**WHAT YOU WILL DO:**
Task for the records below: repeat the line containing "html: <span>Optical Oceanography" and every line after it, exactly and with nothing else, but leave out the pictures.

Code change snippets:
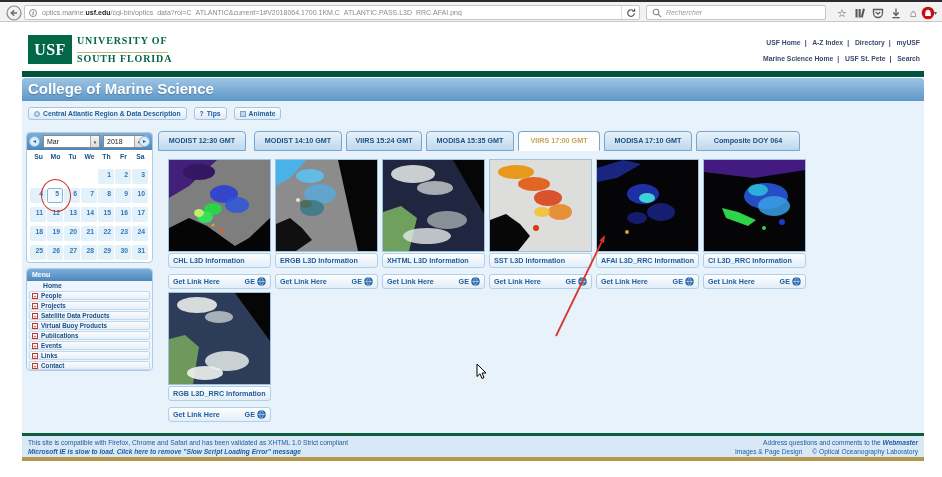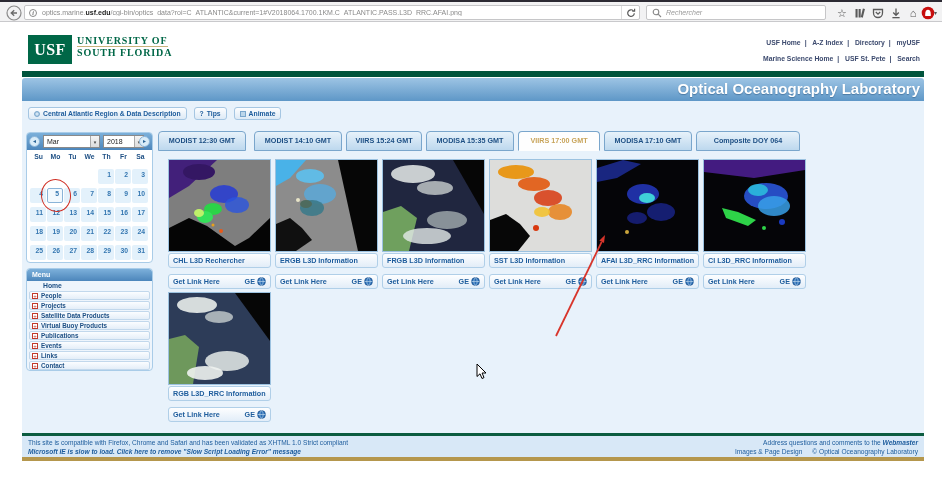"UNIVERSITY OF" .uni-text .l1 { padding-bottom: 0 -> 6px }
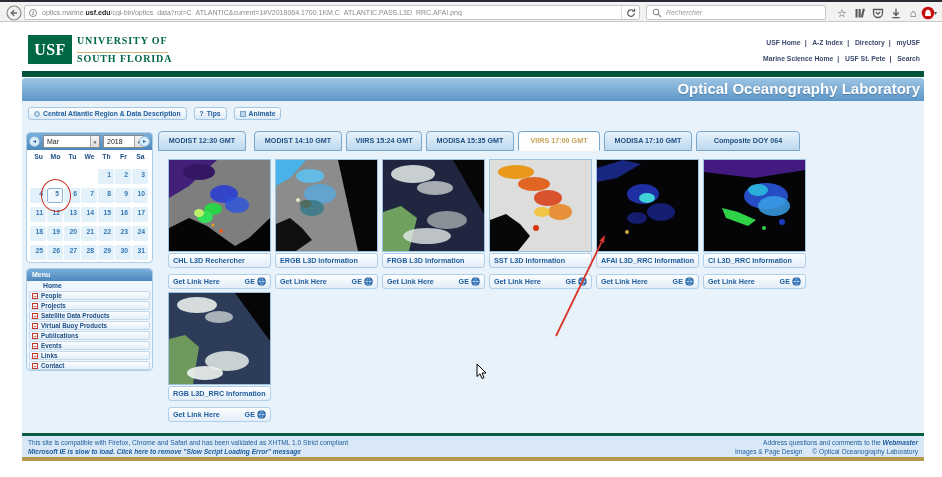"College of Marine Science" span.bl { html: none -> <span>College of Marine Science</span> }
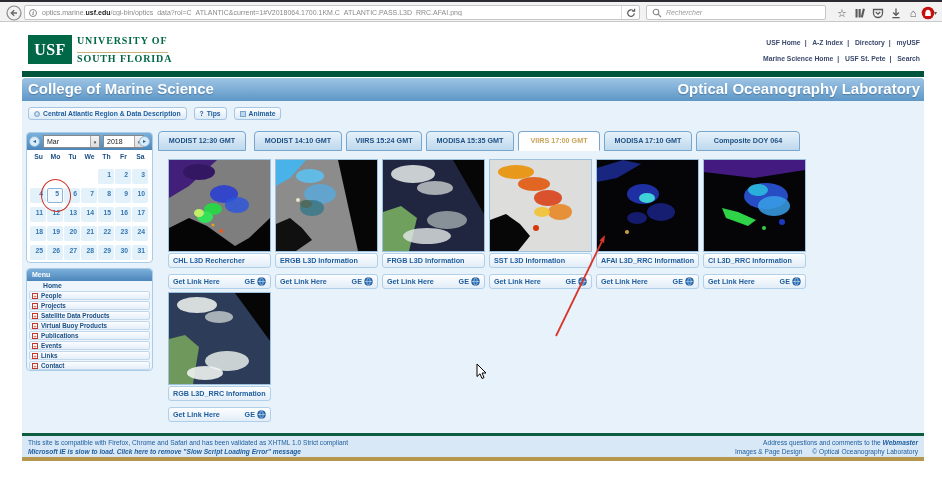"Optical Oceanography Laboratory" span.br { html: <span>Optical Oceanography Laboratory</span> -> none }
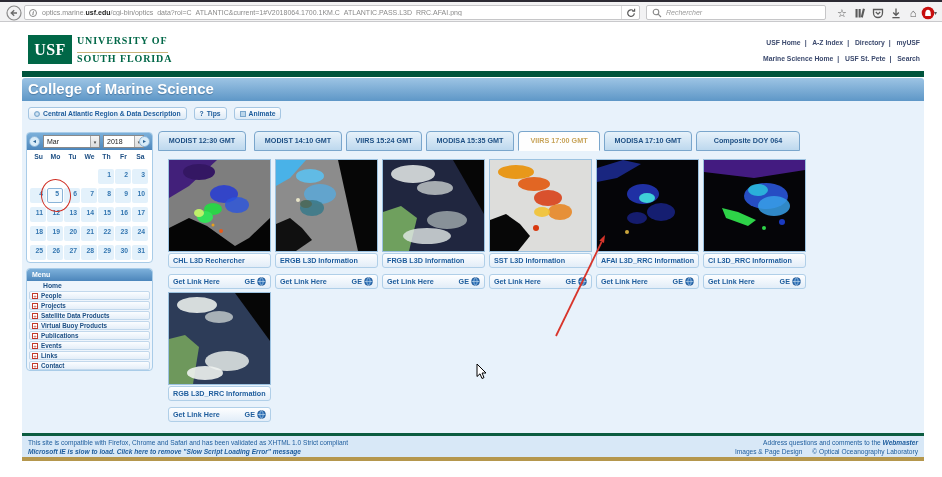"CHL L3D Rechercher" div.cap { text: Rechercher -> Information }
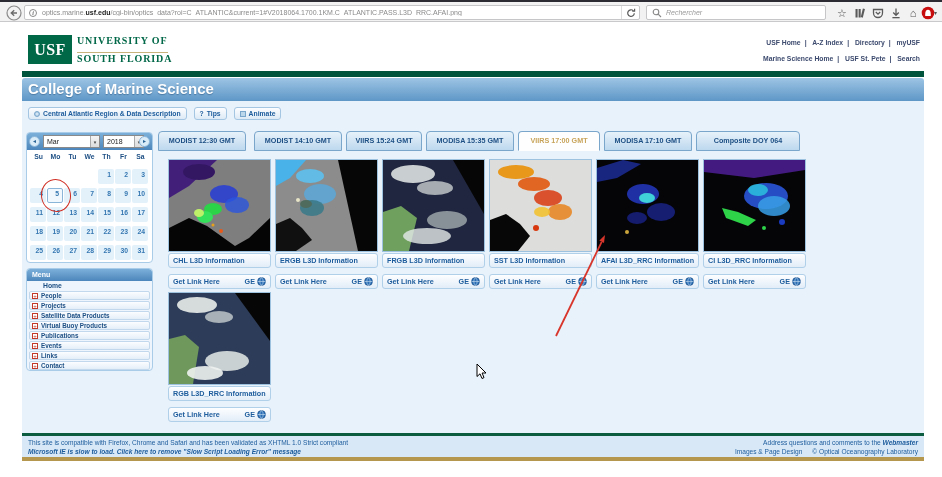"FRGB L3D Information" div.cap { text: FRGB -> XHTML }
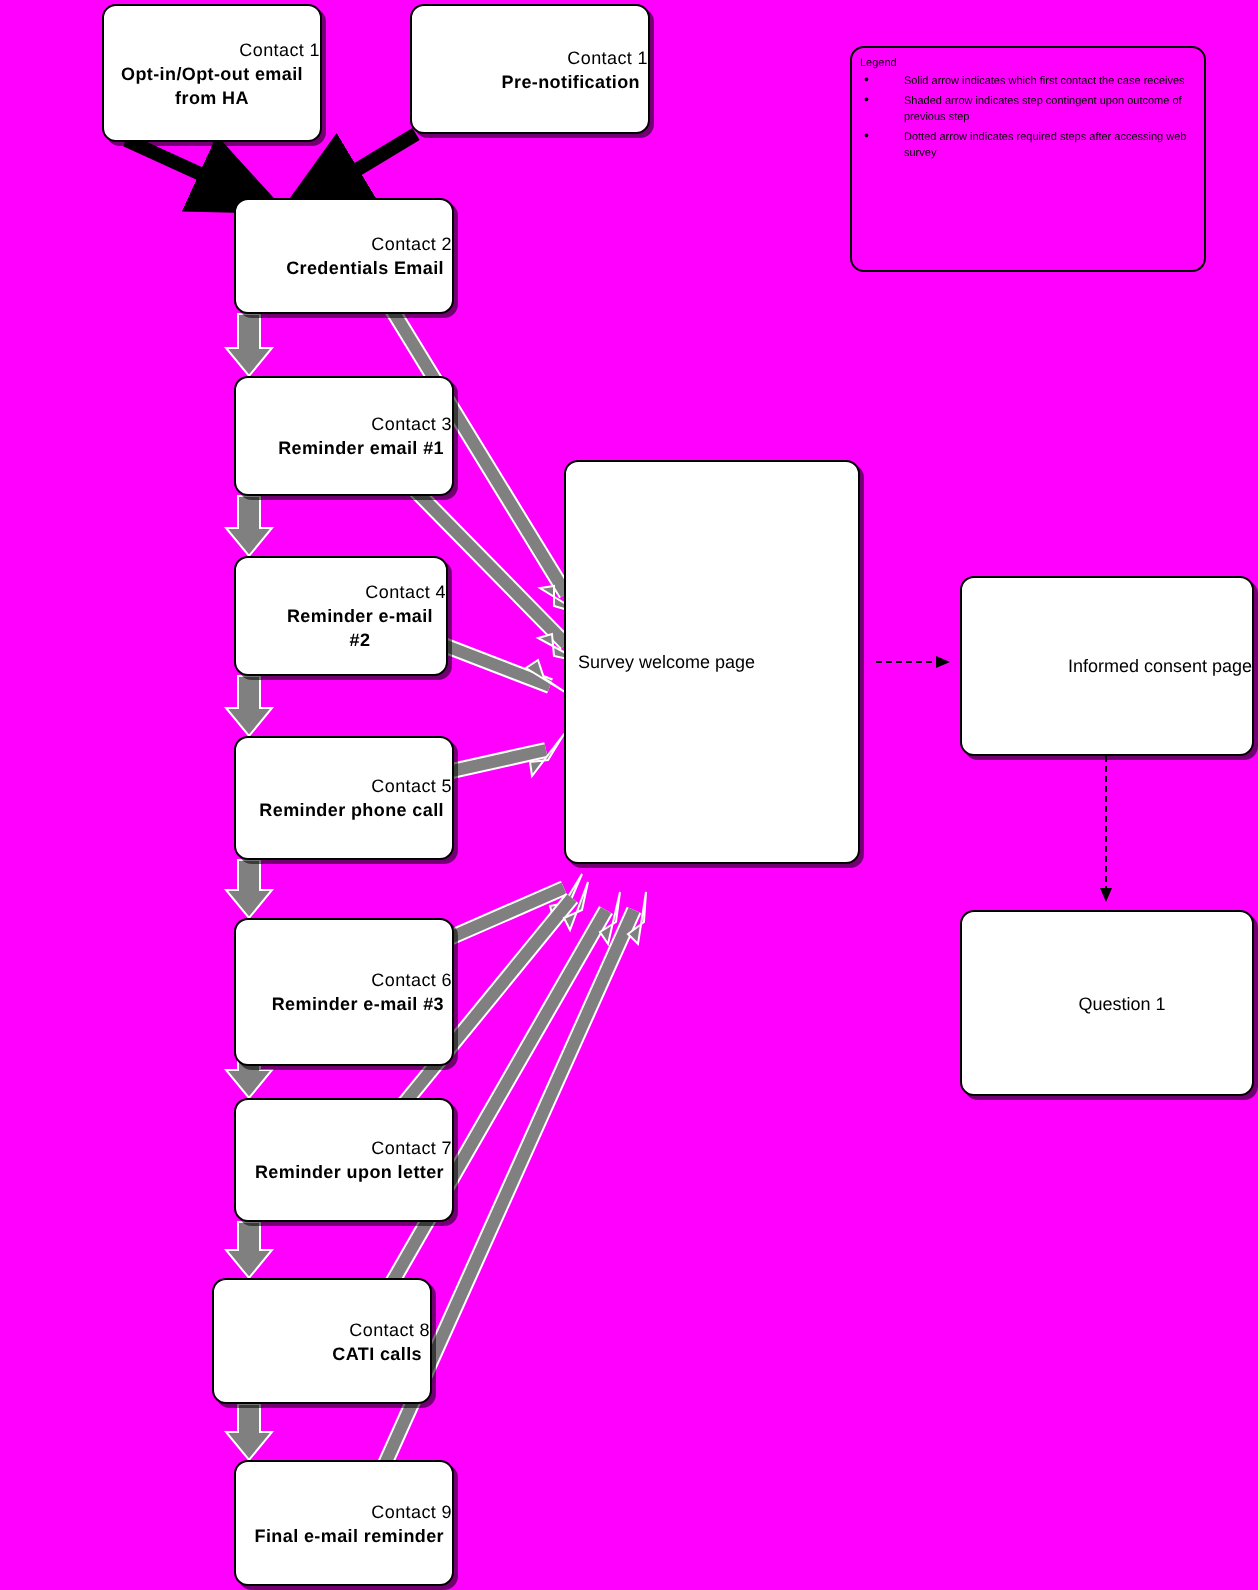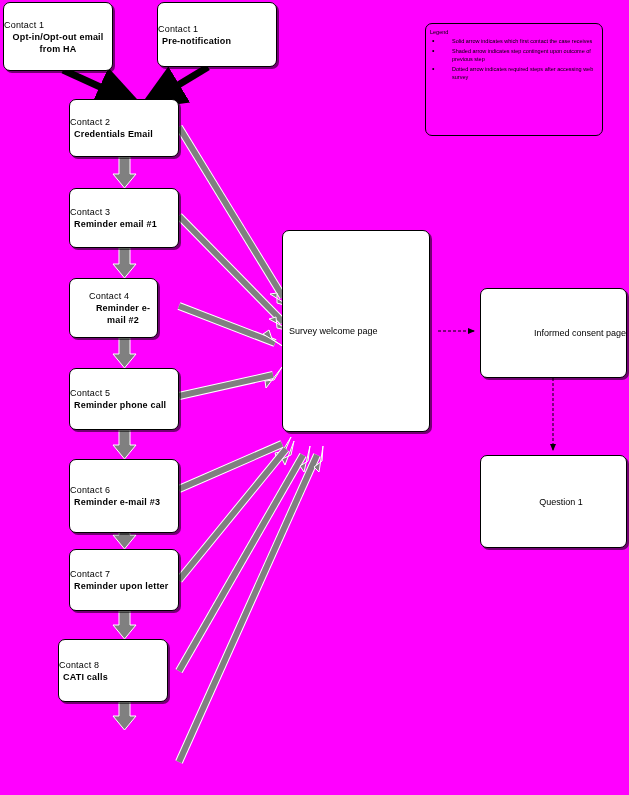"Contact 1" .node { align-items: flex-start -> flex-end; margin-left: none -> 48px }
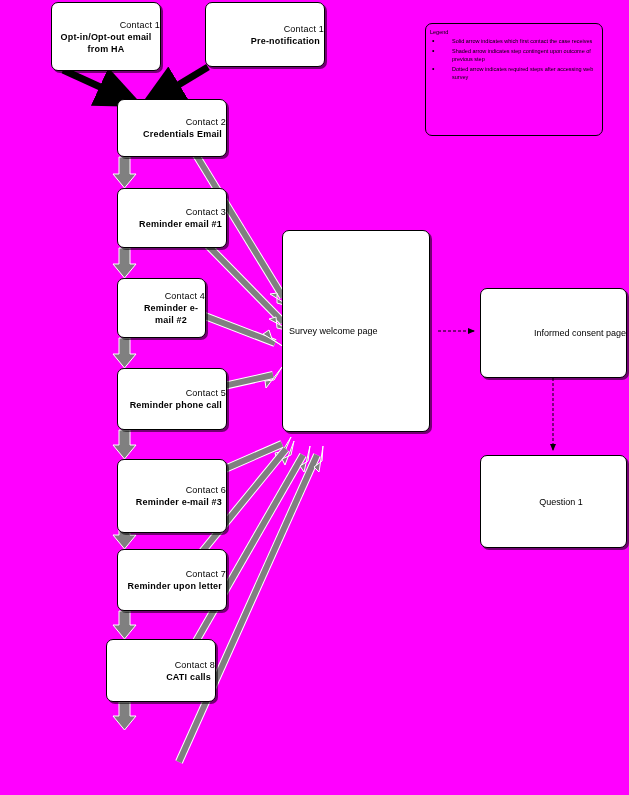"Contact 4" div.node { width: 89px -> 107px }
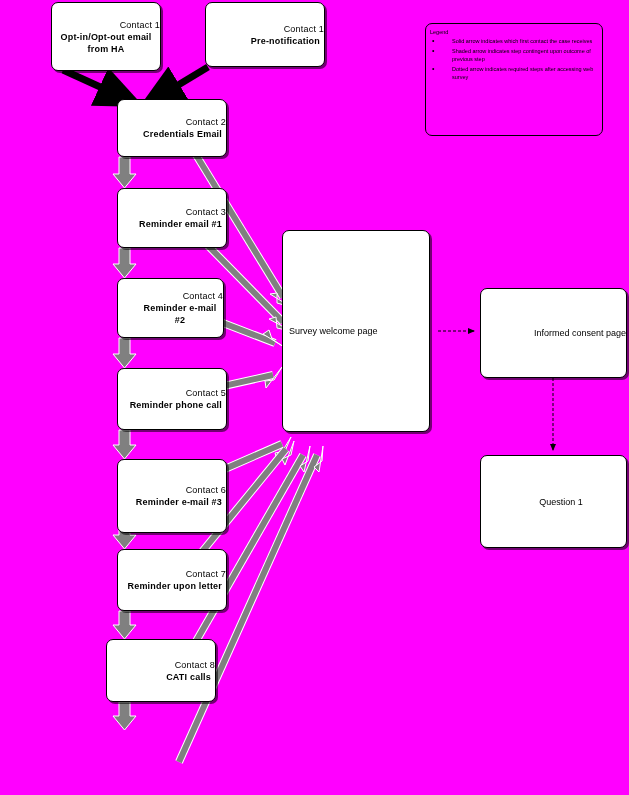"Contact 9" div.node { html: none -> <div> <div>Contact 9</div> <div>Final e-mail reminder</div> </div> }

**EXERCISE RESULT:**
"Optical Oceanography Laboratory" span.br { html: <span>Optical Oceanography Laboratory</span> -> none }
"CHL L3D Rechercher" div.cap { text: Rechercher -> Information }
"FRGB L3D Information" div.cap { text: FRGB -> XHTML }
"Contact 1" .node { align-items: flex-start -> flex-end; margin-left: none -> 48px }
"Contact 4" div.node { width: 89px -> 107px }
"Contact 9" div.node { html: none -> <div> <div>Contact 9</div> <div>Final e-mail reminder</div> </div> }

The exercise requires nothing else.